Vantiv is one of the nation’s largest PIN/debit processors and grew out of Cincinnati-based Fifth Third Bank. CEO Charles Drucker discussed competition from disrupters such as Square and pointed out that Vantiv’s card-processing rates are better than Square’s when it gets to the high-volume clients the company deals with. And the low-volume clients? Square can have them.
Worldline, an Atos company, is Europe’s second-largest payments processor. Based in France, the company has built — among many other things — a complete NFC wallet solution. The only challenge now, CEO Thierry Breton pointed out with dry humor, is to convince customers and merchants to use it.

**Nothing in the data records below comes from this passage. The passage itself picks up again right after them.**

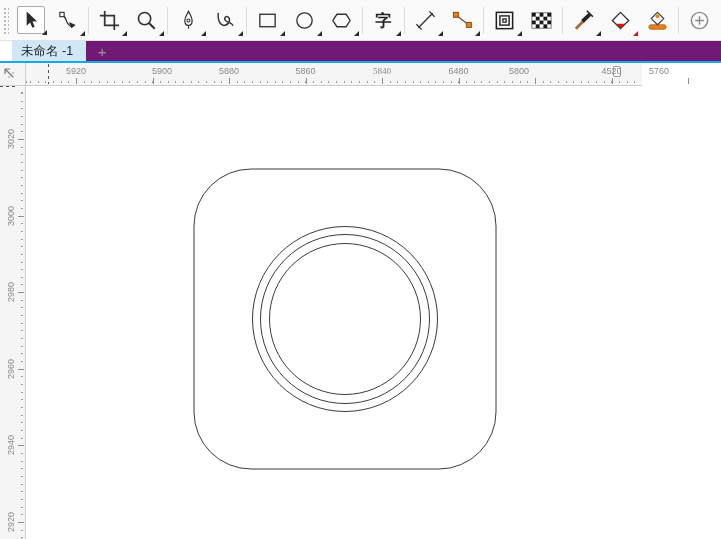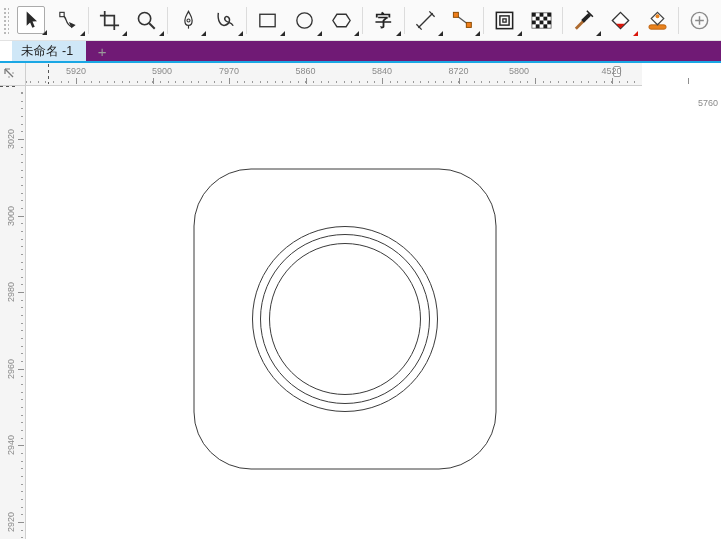--- a/index.html
+++ b/index.html
@@ -283,33 +283,33 @@
     </div>
 
     <div class="hruler">
       <div class="dots"></div>
       <div class="page-marker-v"></div>
       <div class="ruler-end-icon"></div>
     <span class="rlabel" style="left: 50px;">5920</span>
         <i class="rtick" style="left: 50px;"></i>
         <span class="rlabel" style="left: 136px;">5900</span>
         <i class="rtick" style="left: 126.5px;"></i>
-        <span class="rlabel" style="left: 203px;">7970</span>
+        <span class="rlabel" style="left: 203px;">5880</span>
         <i class="rtick" style="left: 203px;"></i>
         <span class="rlabel" style="left: 279.5px;">5860</span>
         <i class="rtick" style="left: 279.5px;"></i>
-        <span class="rlabel" style="left: 356px;">5840</span>
+        <span class="rlabel" style="left: 356px; font-family: Liberation Serif, serif;">5840</span>
         <i class="rtick" style="left: 356px;"></i>
-        <span class="rlabel" style="left: 432.5px;">8720</span>
+        <span class="rlabel" style="left: 432.5px;">6480</span>
         <i class="rtick" style="left: 432.5px;"></i>
         <span class="rlabel" style="left: 493px;">5800</span>
         <i class="rtick" style="left: 509px;"></i>
         <span class="rlabel" style="left: 585.5px;">4520</span>
         <i class="rtick" style="left: 585.5px;"></i>
-        <span class="rlabel" style="left: 682px; margin-top: 32px;">5760</span>
+        <span class="rlabel" style="left: 633px;">5760</span>
         <i class="rtick" style="left: 662px;"></i>
       </div>
 
     <div class="vruler">
       <div class="dots"></div>
       <div class="page-marker-h"></div>
     <span class="rlabel" style="top: 53px;">3020</span>
         <i class="rtick" style="top: 53px;"></i>
         <span class="rlabel" style="top: 129.6px;">3000</span>
         <i class="rtick" style="top: 129.6px;"></i>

InComm is a prepaid veteran perhaps best known for its Vanilla general purpose reloadable card. The company is a major producer of prepaid store-branded cards and gift cards. Its business, $21 billion in transactions annually, is split 80/20 between domestic and international accounts now, but the international side of the business is growing rapidly.
Heartland Payments is the nation’s 5th largest payments processor and focuses on reaching “Main Street merchants” with a large and active W2 sales force. Asked about mobile commerce, the Heartland team said “Small merchants don’t pay a lot of attention to their payment processing systems every day.” In other words, they’re busy making sales and not worrying about the latest gadget.
Blackhawk is a prepaid card network that grew out of the grocery space and offers store-branded cards and gift cards. “It’s Christmas for us now,” CFO Jerry Ulrich said, referring to the work going on readying gift cards for the 4Q shopping season. President Talbott Roche pointed out that prepaid phone plans, which dominate the world outside the US, are growing steadily in importance here. Prepaid iPhone, here we come!
Green Dot wrapped up the conference, which is appropriate for the company that invented the prepaid category. Based in the Los Angeles area, the company discussed its 4.5 million customers (and 1.8 million rejected customers.) Its mobile-first bank account GoBank and Green Dot cards’ growing presence in check-cashing facilities was also mentioned, though not at length.
In summary, it was cards, cards, cards, with mobile payments, at least at the point of sale, still over the next hill.